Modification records

_ _ _

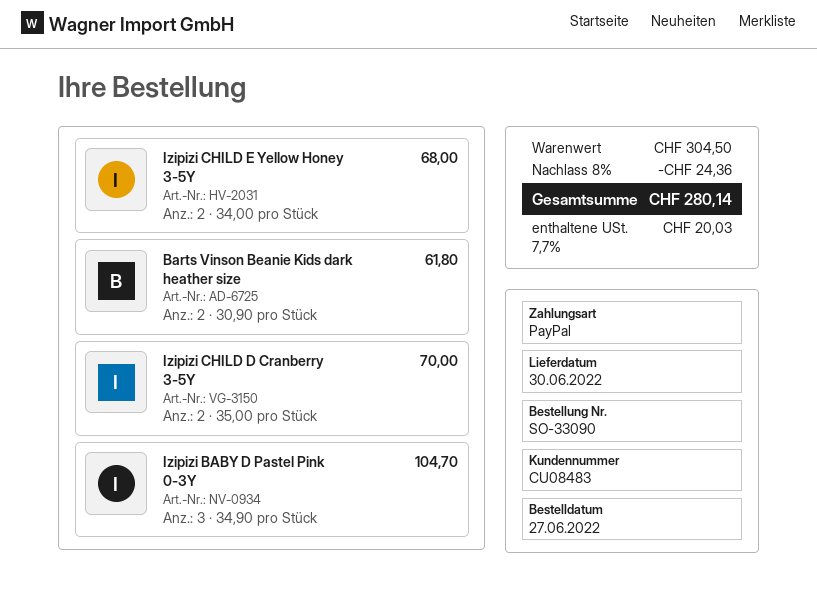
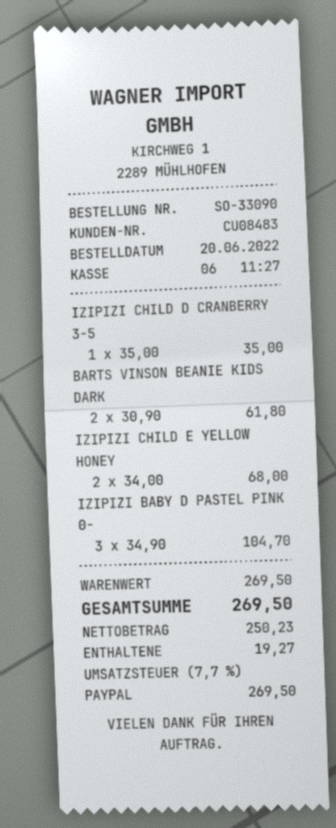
order date: 2022-06-27 -> 2022-06-20
Izipizi CHILD D Cranberry 3-5Y: 2 x 35.00 = 70.00 -> 1 x 35.00 = 35.00
subtotal: 304.50 -> 269.50
discount: 8% = 24.36 -> none
tax: 7.7% = 20.03 -> 7.7% = 19.27
total: 280.14 -> 269.50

_ _ _

=== EXERCISE PROMPT ===
Repeat the line containing "Izipizi CHILD D" and all subsequent lines through the final line of the data, exactly and with no others.

=== ANSWER SPACE ===
Izipizi CHILD D Cranberry 3-5Y: 2 x 35.00 = 70.00 -> 1 x 35.00 = 35.00
subtotal: 304.50 -> 269.50
discount: 8% = 24.36 -> none
tax: 7.7% = 20.03 -> 7.7% = 19.27
total: 280.14 -> 269.50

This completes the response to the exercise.